Learning doesn't stop with the end of the academic year. Summers at Cornell bring many opportunities for students to work with faculty on collaborative research projects, both in Iowa and beyond (as far away, in fact, as Portugal and Argentina). Our undergraduate research programs give you the freedom – and the resources – to develop long-held interests or explore new territories within the natural and social sciences.
Cornell College provides $3,000 stipends for students engaged in summer collaborative research, and makes campus housing available to them. Students may work one-on-one with faculty members or in teams of students and faculty.
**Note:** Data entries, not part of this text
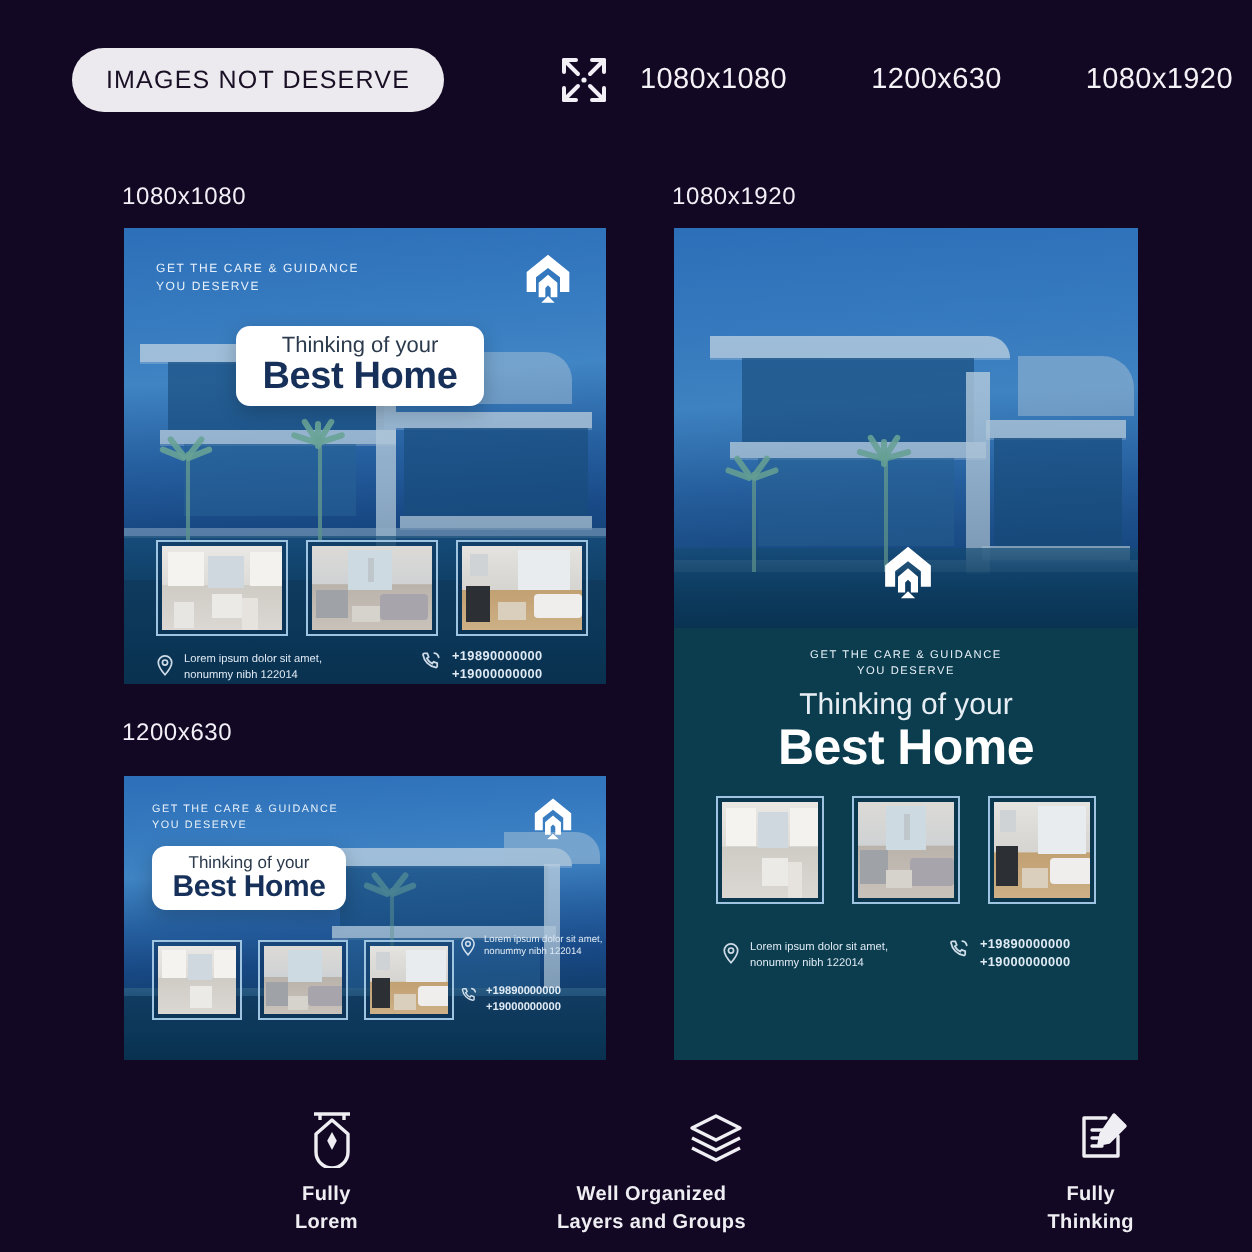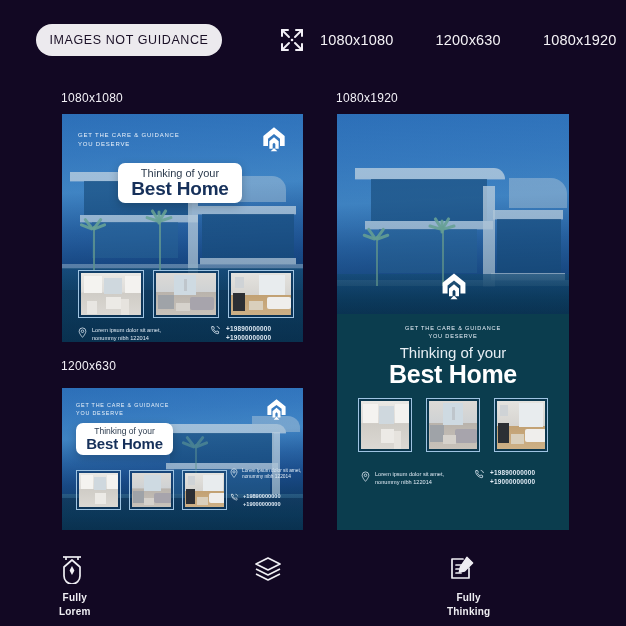"IMAGES NOT GUIDANCE" span { text: GUIDANCE -> DESERVE }
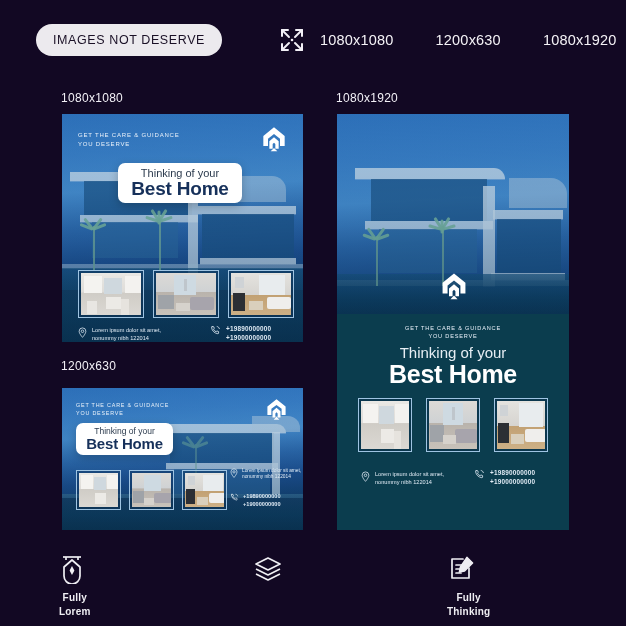"Fully" .feature { align-items: flex-start -> flex-end }
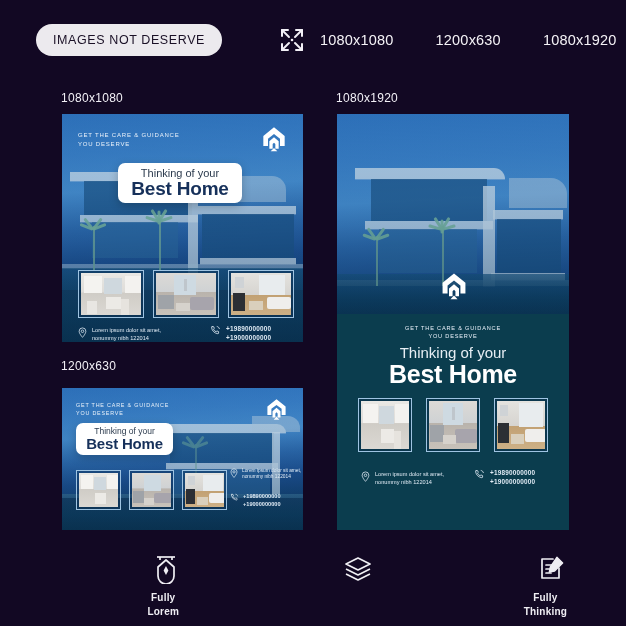"Well Organized" div.flabel { html: none -> <div> <span>Well Organized</span> <span>Layers and Groups</span> </div> }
And at Cornell, you don’t have to be an upperclassman to experience the power of undergraduate research. Faculty select sophomores and juniors, as well as seniors, to engage in summer research projects. And the benefit of that research accompanies the student into the following year and beyond: students join professors at conference presentations and poster sessions; students co-author publications in distinguished scientific journals and other professional publications. It is a Cornell tradition to engage students in experiential learning and in actual research with the faculty. We are delighted to note that faculty are eager to find students who have the self-discipline and the passion for learning that ground successful summer research and study.
"Participating in research gave me personal insights into how science actually works. I found that I love doing science and this in itself is a useful piece of information for planning out my future career. I was also able to gain self-confidence early in my college career; the faculty members treated me more like a colleague than a student so the expectations were high, but high goals can be useful for achieving things that you didn't realize were possible."
"The best part of working in Marty Condon's lab is doing scientific research which is something I've wanted to do since I was a kid. This is actual science, and we're doing research that has never been done before."